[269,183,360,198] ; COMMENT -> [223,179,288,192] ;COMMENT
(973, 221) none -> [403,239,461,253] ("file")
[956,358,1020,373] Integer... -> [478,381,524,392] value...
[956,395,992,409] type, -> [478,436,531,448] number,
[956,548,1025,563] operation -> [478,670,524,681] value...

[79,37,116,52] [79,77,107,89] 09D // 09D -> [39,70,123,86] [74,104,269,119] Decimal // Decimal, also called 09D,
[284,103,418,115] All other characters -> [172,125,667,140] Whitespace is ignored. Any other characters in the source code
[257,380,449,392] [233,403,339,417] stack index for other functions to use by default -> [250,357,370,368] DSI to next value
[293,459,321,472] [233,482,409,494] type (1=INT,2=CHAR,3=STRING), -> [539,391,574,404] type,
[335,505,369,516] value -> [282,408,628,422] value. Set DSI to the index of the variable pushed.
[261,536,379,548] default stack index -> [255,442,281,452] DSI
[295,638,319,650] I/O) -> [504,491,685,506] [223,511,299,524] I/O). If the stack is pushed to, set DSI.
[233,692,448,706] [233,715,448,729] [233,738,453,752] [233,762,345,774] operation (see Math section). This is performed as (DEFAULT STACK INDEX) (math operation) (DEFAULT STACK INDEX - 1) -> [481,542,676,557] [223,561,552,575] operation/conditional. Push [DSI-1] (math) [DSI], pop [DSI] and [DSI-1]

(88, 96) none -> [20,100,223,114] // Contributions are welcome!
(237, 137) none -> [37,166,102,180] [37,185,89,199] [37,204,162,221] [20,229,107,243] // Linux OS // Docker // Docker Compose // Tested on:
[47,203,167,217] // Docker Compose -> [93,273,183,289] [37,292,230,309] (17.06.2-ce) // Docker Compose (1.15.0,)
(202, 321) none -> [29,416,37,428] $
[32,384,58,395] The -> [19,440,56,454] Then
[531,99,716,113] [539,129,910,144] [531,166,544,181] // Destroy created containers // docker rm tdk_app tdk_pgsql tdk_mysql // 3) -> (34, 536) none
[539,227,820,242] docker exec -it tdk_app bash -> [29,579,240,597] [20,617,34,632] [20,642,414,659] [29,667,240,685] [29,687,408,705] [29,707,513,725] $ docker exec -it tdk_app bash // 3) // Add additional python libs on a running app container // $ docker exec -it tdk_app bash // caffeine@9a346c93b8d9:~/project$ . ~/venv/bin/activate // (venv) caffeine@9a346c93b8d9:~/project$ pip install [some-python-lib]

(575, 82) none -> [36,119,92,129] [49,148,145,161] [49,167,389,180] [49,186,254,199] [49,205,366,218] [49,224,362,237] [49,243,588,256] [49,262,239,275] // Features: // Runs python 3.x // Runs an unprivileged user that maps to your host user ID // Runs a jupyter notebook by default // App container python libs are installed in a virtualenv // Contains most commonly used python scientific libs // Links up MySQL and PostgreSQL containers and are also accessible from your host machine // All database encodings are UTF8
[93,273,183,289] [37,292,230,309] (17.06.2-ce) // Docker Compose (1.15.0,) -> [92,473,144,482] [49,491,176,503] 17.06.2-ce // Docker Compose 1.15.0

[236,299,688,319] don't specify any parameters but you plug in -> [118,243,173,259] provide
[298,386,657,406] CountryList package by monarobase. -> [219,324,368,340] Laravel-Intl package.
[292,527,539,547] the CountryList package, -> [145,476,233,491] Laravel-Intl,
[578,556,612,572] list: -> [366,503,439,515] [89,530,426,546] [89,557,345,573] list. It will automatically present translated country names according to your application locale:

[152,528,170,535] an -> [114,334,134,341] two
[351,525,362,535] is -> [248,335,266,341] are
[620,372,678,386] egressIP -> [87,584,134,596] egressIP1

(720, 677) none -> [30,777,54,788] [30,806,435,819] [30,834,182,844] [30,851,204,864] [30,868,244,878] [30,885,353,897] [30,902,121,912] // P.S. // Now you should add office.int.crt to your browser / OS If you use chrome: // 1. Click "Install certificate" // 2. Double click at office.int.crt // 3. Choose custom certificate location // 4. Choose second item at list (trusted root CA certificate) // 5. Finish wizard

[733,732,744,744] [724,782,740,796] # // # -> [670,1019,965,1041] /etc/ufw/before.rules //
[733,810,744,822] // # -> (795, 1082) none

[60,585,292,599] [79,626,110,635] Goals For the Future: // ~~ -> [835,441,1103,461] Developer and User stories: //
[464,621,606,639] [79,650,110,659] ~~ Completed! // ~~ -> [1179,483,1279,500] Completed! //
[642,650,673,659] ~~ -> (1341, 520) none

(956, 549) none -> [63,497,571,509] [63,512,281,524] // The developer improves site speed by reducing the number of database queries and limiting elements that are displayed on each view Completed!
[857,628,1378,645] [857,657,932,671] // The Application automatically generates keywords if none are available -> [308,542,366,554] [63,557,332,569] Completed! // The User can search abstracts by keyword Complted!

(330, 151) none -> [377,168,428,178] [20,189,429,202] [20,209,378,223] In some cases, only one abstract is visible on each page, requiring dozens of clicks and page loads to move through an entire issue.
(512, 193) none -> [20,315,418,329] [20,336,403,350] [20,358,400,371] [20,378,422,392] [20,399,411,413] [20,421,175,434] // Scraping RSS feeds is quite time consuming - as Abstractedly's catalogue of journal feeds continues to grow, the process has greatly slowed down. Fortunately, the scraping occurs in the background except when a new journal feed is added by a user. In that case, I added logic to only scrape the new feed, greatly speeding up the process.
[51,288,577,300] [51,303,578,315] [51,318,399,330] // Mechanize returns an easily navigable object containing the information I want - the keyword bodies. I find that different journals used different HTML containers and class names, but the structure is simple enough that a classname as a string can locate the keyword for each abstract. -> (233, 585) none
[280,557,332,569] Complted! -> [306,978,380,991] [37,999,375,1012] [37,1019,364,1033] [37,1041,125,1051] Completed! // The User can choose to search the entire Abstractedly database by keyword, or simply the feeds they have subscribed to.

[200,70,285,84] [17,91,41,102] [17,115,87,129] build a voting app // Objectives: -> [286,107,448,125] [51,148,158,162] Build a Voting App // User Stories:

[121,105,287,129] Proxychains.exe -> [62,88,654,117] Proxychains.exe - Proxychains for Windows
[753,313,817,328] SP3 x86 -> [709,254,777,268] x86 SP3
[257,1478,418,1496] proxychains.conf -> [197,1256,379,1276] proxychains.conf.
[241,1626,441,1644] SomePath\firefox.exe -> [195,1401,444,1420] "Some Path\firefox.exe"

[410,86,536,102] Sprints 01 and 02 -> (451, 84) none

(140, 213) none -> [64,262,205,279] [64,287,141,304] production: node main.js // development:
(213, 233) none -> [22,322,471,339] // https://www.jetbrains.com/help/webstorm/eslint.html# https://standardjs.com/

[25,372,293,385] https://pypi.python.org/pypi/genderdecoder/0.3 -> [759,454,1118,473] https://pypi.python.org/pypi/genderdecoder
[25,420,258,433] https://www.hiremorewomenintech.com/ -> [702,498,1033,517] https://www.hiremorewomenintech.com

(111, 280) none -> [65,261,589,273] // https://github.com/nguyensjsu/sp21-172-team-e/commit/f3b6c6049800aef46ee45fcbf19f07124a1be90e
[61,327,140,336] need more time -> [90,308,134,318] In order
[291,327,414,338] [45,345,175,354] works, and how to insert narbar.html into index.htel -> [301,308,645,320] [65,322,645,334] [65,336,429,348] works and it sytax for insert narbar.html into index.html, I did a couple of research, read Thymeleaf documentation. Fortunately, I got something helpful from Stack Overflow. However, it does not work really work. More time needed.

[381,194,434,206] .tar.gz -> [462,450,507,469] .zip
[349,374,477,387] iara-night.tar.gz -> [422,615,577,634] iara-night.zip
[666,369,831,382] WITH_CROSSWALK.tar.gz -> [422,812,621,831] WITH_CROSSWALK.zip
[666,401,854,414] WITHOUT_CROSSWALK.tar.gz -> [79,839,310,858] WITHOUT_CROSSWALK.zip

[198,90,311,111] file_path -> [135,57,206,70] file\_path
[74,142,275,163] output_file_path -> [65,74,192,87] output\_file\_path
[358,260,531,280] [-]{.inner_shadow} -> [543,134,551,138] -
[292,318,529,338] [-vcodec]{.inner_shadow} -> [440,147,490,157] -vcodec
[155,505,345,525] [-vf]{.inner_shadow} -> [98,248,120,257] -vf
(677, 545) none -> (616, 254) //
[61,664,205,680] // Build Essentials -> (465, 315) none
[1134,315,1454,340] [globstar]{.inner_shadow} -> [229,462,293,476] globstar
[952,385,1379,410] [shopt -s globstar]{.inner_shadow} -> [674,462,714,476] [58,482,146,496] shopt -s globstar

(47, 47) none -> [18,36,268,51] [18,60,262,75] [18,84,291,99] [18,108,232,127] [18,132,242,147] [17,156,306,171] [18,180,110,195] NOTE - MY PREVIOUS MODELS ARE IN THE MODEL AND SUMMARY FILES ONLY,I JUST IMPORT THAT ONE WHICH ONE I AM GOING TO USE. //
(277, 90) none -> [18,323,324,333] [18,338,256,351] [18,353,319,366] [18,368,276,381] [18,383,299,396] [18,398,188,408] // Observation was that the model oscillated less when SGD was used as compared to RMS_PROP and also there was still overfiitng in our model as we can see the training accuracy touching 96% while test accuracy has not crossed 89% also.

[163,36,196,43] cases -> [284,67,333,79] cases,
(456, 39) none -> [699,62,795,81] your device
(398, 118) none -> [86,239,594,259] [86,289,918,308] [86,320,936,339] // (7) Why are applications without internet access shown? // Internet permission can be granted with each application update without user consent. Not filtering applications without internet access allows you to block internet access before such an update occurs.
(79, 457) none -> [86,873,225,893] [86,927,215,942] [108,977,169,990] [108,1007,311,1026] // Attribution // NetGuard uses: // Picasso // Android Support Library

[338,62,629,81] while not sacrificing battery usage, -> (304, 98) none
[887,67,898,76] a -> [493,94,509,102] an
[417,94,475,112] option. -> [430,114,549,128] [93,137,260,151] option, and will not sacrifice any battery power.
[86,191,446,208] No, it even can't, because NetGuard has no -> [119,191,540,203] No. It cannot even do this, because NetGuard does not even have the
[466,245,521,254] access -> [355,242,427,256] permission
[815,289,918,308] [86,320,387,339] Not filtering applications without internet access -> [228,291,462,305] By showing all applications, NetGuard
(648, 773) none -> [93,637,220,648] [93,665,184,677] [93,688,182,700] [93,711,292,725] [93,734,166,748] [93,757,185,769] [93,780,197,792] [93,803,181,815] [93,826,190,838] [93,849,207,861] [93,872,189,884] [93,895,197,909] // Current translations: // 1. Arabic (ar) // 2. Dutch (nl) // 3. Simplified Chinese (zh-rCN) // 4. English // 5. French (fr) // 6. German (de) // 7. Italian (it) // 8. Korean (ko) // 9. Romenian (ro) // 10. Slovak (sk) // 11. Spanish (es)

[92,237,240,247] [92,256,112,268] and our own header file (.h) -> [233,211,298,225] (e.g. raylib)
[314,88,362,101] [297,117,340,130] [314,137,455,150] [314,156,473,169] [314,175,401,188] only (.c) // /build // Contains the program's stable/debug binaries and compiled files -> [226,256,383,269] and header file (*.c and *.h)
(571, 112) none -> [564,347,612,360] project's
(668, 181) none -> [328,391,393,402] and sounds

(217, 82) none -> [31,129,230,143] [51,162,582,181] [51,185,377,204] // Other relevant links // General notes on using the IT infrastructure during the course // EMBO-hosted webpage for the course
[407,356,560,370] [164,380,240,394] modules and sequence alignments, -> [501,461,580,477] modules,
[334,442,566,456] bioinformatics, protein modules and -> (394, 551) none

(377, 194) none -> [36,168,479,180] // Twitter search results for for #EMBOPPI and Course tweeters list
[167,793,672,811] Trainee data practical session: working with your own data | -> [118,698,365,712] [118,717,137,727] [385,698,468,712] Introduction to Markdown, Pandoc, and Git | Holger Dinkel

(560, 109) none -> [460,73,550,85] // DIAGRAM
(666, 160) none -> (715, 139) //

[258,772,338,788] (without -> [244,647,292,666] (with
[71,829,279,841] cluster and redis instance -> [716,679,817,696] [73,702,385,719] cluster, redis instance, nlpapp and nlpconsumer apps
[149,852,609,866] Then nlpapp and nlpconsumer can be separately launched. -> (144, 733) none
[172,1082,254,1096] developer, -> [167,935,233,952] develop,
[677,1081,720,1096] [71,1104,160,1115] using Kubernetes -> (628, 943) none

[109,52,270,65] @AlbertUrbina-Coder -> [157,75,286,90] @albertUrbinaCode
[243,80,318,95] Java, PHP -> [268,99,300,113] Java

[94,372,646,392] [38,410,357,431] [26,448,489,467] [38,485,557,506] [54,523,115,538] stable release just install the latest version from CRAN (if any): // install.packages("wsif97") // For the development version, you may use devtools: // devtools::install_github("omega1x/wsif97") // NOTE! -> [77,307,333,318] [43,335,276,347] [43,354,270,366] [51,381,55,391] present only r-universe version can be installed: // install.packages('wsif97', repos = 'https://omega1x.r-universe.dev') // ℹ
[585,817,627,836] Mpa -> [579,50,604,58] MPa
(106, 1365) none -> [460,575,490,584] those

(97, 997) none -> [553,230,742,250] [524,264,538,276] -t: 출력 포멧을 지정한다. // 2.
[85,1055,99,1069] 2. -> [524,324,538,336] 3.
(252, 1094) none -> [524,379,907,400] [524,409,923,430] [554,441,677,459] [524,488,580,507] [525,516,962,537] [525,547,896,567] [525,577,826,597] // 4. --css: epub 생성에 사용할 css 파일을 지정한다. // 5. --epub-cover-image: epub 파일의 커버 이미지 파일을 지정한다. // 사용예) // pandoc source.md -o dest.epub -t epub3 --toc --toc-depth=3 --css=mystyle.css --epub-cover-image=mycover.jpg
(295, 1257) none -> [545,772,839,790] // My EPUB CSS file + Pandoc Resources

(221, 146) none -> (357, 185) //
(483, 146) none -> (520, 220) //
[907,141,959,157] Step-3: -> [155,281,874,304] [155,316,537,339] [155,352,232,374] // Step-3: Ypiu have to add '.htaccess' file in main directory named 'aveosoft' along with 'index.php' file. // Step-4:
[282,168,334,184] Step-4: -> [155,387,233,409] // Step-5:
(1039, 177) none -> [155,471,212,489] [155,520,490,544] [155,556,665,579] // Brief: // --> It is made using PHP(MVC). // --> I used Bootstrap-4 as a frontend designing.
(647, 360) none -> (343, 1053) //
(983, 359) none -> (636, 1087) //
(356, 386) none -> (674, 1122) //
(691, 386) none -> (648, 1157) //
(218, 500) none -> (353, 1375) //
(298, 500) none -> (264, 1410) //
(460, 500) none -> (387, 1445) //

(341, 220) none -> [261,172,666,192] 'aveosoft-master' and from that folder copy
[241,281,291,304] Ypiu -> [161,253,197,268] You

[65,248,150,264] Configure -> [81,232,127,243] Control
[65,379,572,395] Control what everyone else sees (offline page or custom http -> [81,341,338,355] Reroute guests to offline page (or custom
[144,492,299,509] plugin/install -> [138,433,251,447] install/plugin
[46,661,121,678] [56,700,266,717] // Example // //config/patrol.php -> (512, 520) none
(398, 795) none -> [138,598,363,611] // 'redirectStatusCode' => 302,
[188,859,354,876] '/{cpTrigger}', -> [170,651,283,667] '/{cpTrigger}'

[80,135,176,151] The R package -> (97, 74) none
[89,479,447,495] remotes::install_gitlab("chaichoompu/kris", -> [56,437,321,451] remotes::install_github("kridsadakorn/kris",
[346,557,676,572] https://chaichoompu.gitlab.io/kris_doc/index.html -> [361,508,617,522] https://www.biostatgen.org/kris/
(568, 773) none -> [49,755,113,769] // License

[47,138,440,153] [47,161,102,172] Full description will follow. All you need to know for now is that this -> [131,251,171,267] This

Problem requirements » If a line falls between the first line of the data above and the line holding "[257,380,449,392] [233,403,339,417] stack", inclusive, retype it exactly; retype no other line.

Problem solution »
[269,183,360,198] ; COMMENT -> [223,179,288,192] ;COMMENT
(973, 221) none -> [403,239,461,253] ("file")
[956,358,1020,373] Integer... -> [478,381,524,392] value...
[956,395,992,409] type, -> [478,436,531,448] number,
[956,548,1025,563] operation -> [478,670,524,681] value...

[79,37,116,52] [79,77,107,89] 09D // 09D -> [39,70,123,86] [74,104,269,119] Decimal // Decimal, also called 09D,
[284,103,418,115] All other characters -> [172,125,667,140] Whitespace is ignored. Any other characters in the source code
[257,380,449,392] [233,403,339,417] stack index for other functions to use by default -> [250,357,370,368] DSI to next value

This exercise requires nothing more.